Acacia leiocalyx  (black wattle, early flowering black wattle, lamb's tail wattle, curracabah) grows in Queensland, Australia and as far south as Sydney. It is widespread and common in eucalypt woodlands, especially on well-drained, shallow soils. It is short-lived and grows 6–7 metres (20–23 ft.) tall, with a trunk about 180 mm (7 inches) in diameter.

Description
This is a small Acacia tree with furrowed bark. It has sickle-shaped green leaves with prominent veins, with the bottom two joined near the base. Its flowers are yellow, in narrow spikes. Its seeds pods are narrow and rather curly and grow in loose bunches.

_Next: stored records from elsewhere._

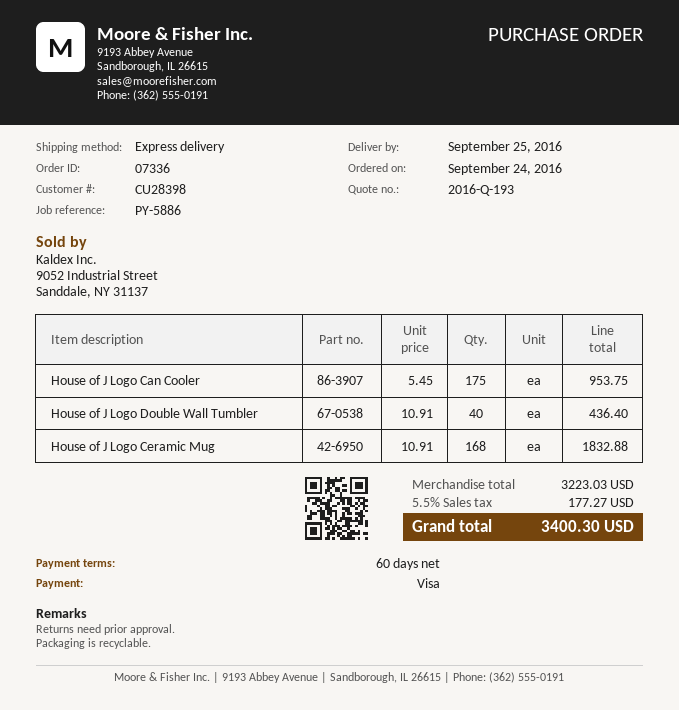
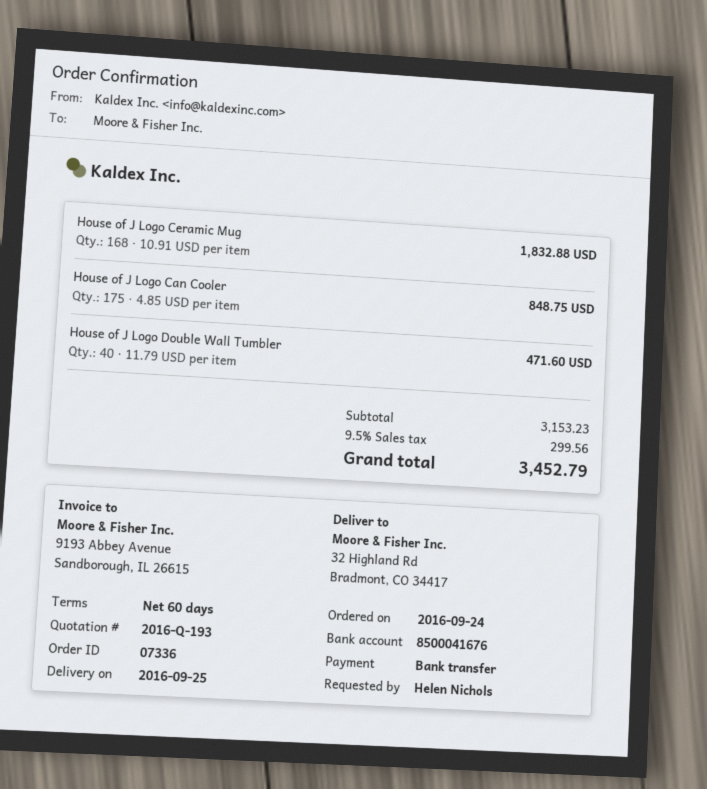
payment method: Visa -> bank transfer
House of J Logo Can Cooler: 175 x 5.45 = 953.75 -> 175 x 4.85 = 848.75
House of J Logo Double Wall Tumbler: 40 x 10.91 = 436.40 -> 40 x 11.79 = 471.60
subtotal: 3223.03 -> 3153.23
tax: 5.5% = 177.27 -> 9.5% = 299.56
total: 3400.30 -> 3452.79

It usually flowers from June to October.

Taxonomy
There were several closely related trees which used to all come under the name of Acacia cunninghamii, but have been now identified as a number of separate species. The Acacia cunninghamii 'group' all have spiky inflorescences and large phyllodes. They are closely interrelated and taxonomically 'difficult' species, and are often confused and poorly defined.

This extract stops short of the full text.